#### Exercise directions:
Among the entries below, one line contains "- Additional Resources" and another contains "the Vagrantfile accordingly.". Transcribe those two lines and every line between them, exactly.

....

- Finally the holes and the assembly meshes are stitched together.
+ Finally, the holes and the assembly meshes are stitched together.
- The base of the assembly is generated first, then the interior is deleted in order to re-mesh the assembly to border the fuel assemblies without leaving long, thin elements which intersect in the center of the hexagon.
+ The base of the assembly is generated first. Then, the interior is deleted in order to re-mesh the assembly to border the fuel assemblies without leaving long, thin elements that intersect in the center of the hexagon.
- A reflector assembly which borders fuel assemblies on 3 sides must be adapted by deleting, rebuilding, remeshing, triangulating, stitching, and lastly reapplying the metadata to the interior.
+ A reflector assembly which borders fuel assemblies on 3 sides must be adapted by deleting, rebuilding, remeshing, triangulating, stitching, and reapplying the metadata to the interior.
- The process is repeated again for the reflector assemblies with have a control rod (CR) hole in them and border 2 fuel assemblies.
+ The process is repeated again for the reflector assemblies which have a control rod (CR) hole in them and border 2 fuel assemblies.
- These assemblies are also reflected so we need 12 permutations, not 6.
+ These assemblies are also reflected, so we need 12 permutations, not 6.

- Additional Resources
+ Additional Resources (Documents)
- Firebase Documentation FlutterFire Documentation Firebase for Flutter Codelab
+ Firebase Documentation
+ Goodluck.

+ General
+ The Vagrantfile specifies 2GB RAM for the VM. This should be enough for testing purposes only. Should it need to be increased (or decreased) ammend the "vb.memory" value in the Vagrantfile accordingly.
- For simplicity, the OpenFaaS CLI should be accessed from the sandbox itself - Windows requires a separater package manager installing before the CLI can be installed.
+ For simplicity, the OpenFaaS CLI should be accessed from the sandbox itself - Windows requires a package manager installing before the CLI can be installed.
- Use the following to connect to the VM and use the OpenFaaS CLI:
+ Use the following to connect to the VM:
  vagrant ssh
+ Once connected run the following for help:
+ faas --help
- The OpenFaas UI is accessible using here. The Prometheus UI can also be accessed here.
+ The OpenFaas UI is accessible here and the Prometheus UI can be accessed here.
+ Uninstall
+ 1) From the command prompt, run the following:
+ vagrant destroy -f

....

#### Task answer:
- Additional Resources
+ Additional Resources (Documents)
- Firebase Documentation FlutterFire Documentation Firebase for Flutter Codelab
+ Firebase Documentation
+ Goodluck.

+ General
+ The Vagrantfile specifies 2GB RAM for the VM. This should be enough for testing purposes only. Should it need to be increased (or decreased) ammend the "vb.memory" value in the Vagrantfile accordingly.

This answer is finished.